The 2026–27 season also sees Leinster return to the upgraded RDS Arena, renamed the Laya Arena for sponsorship purposes, from their residency at the Aviva Stadium, although selected matches may still be played at the Aviva or Croke Park.

==Squad and management==
Leo Cullen continues in post as had coach for the 2026–27 season, in what is the final year on his current contract.

===Transfers===

The departure of James Lowe to Japan after 11 years with the province, simultaneously ending his career with Leinster and Ireland, and the departure home of All Black loanee Rieko Ioane headline the movements out of the club; Irish internationals Ciarán Frawley, Jerry Cahir and Will Connors also leave for Connacht Rugby, but Joey Carbery is expected to return from France.

== United Rugby Championship ==

===Matches===
Leinster Rugby will begin their sixth URC campaign away to South African side Lions. The first fixture at their traditional home, the RDS Arena, occurs in Round 3 against Cardiff. The venue for the now traditional 'blockbuster' home match against Irish rivals Munster has yet to be confirmed, but will be held in either the Aviva Stadium or Croke Park.

===Standings===

| Pos | Teamv; t; e; | Pld | W | D | L | PF | PA | PD | TF | TA | TB | LB | Pts | Qualification |
| 1 | Benetton | 0 | 0 | 0 | 0 | 0 | 0 | 0 | 0 | 0 | 0 | 0 | 0 | Qualification for the Champions Cup and knockout stage |
| 2 | Bulls | 0 | 0 | 0 | 0 | 0 | 0 | 0 | 0 | 0 | 0 | 0 | 0 |
| 3 | Cardiff | 0 | 0 | 0 | 0 | 0 | 0 | 0 | 0 | 0 | 0 | 0 | 0 |
| 4 | Connacht | 0 | 0 | 0 | 0 | 0 | 0 | 0 | 0 | 0 | 0 | 0 | 0 |
| 5 | Dragons | 0 | 0 | 0 | 0 | 0 | 0 | 0 | 0 | 0 | 0 | 0 | 0 |
| 6 | Edinburgh | 0 | 0 | 0 | 0 | 0 | 0 | 0 | 0 | 0 | 0 | 0 | 0 |
| 7 | Glasgow Warriors | 0 | 0 | 0 | 0 | 0 | 0 | 0 | 0 | 0 | 0 | 0 | 0 |
| 8 | Leinster | 0 | 0 | 0 | 0 | 0 | 0 | 0 | 0 | 0 | 0 | 0 | 0 |
| 9 | Lions | 0 | 0 | 0 | 0 | 0 | 0 | 0 | 0 | 0 | 0 | 0 | 0 | Qualification for the Challenge Cup |
| 10 | Munster | 0 | 0 | 0 | 0 | 0 | 0 | 0 | 0 | 0 | 0 | 0 | 0 |
| 11 | Ospreys | 0 | 0 | 0 | 0 | 0 | 0 | 0 | 0 | 0 | 0 | 0 | 0 |
| 12 | Scarlets | 0 | 0 | 0 | 0 | 0 | 0 | 0 | 0 | 0 | 0 | 0 | 0 |
| 13 | Sharks | 0 | 0 | 0 | 0 | 0 | 0 | 0 | 0 | 0 | 0 | 0 | 0 |
| 14 | Stormers | 0 | 0 | 0 | 0 | 0 | 0 | 0 | 0 | 0 | 0 | 0 | 0 |
| 15 | Ulster | 0 | 0 | 0 | 0 | 0 | 0 | 0 | 0 | 0 | 0 | 0 | 0 |
| 16 | Zebre | 0 | 0 | 0 | 0 | 0 | 0 | 0 | 0 | 0 | 0 | 0 | 0 |

===URC Irish Shield===
Leinster have won every edition to date of the Irish Shield, and enter the competition as five-time champions.

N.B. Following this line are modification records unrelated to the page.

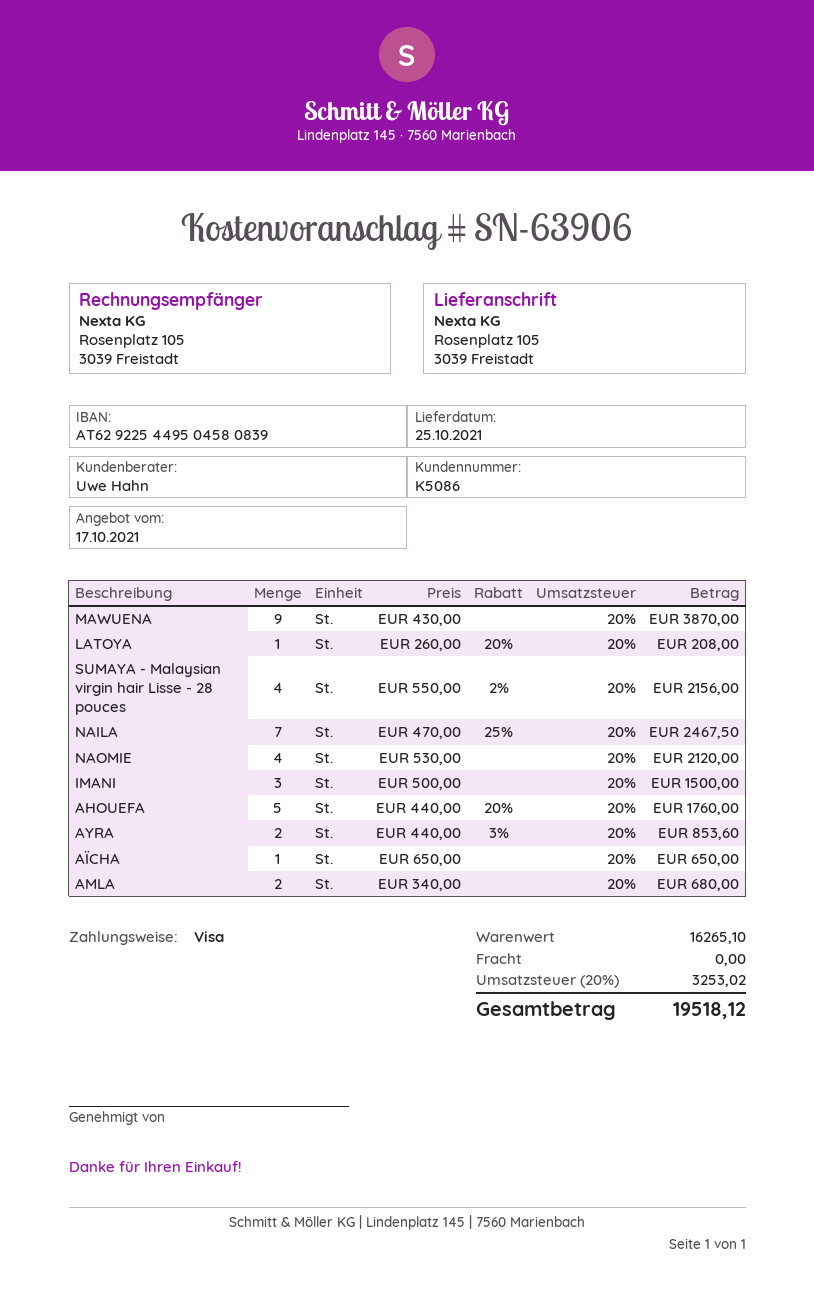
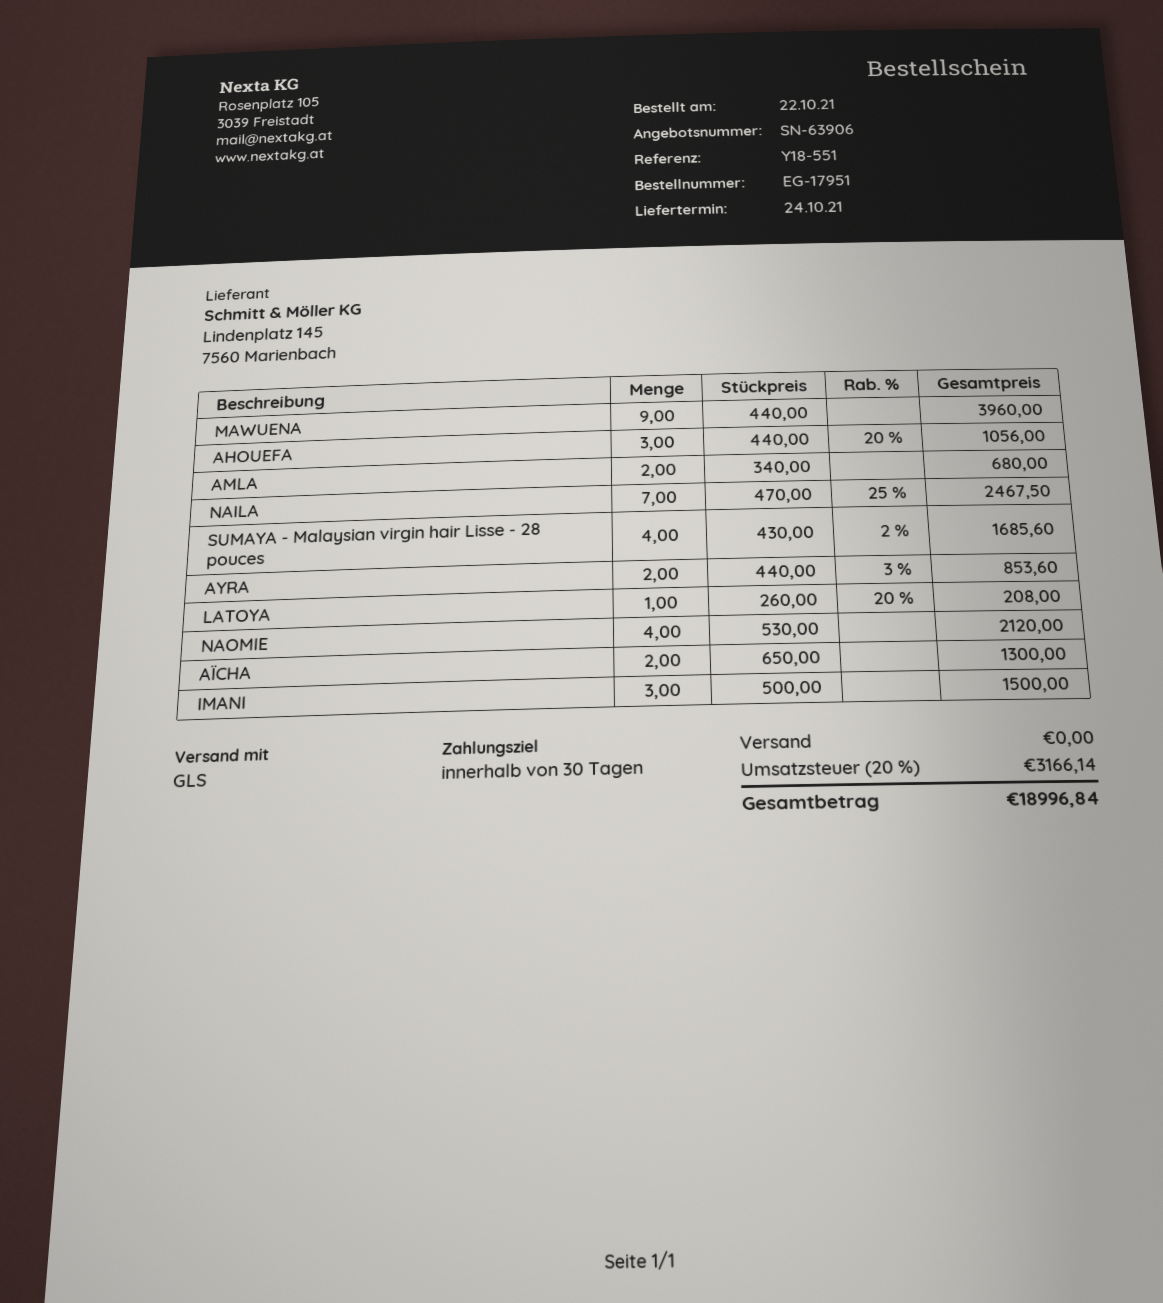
delivery date: 2021-10-25 -> 2021-10-24
MAWUENA: 9 x 430.00 = 3870.00 -> 9 x 440.00 = 3960.00
SUMAYA - Malaysian virgin hair Lisse - 28 pouces: 4 x 550.00 - 2% = 2156.00 -> 4 x 430.00 - 2% = 1685.60
AHOUEFA: 5 x 440.00 - 20% = 1760.00 -> 3 x 440.00 - 20% = 1056.00
AÏCHA: 1 x 650.00 = 650.00 -> 2 x 650.00 = 1300.00
tax: 20% = 3253.02 -> 20% = 3166.14
total: 19518.12 -> 18996.84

|  | 2026–27 United Rugby Championship Regional Shield tables | view · watch · edit · discuss |
Irish Shield
|  | Team | P | W | D | L | PF | PA | PD | TF | TA | TBP | LBP | Pts | Pos overall |
| — | Connacht | 0 | 0 | 0 | 0 | 0 | 0 | 0 | 0 | 0 | 0 | 0 | 0 | 0 |
| — | Leinster | 0 | 0 | 0 | 0 | 0 | 0 | 0 | 0 | 0 | 0 | 0 | 0 | 0 |
| — | Munster | 0 | 0 | 0 | 0 | 0 | 0 | 0 | 0 | 0 | 0 | 0 | 0 | 0 |
| — | Ulster | 0 | 0 | 0 | 0 | 0 | 0 | 0 | 0 | 0 | 0 | 0 | 0 | 0 |
If teams are level at any stage, tiebreakers are applied in the following order: number of matches won; the difference between points for and points against; the number of tries scored; the most points scored; the difference between tries for and tries against; the fewest red cards received; the fewest yellow cards received;
Green background indicates teams currently leading the regional shield. Upon the conclusion of the regular season, these teams win their respective regional shields. (S) : URC Shield champion

== European Rugby Champions Cup ==
The beaten finalists from the previous season, Leinster qualified for the 2026–27 European Rugby Champions Cup having finished second in the 2025–26 United Rugby Championship. The pool stage draw will take place on 1 July 2026.

Victory in the 2026 United Rugby Championship Grand Final earned Leinster one of the four top seedings, along with the 2026 Champions Cup winner's, and the winners of the English Premiership and French Top 14 competitions. In 1 July, Leinster were drawn with URC colleagues Glasgow Warrirors, who by the rules of the competition they will not face, and English sides Sale Sharks and Leicester Tigers, and French teams Pau and Clermont.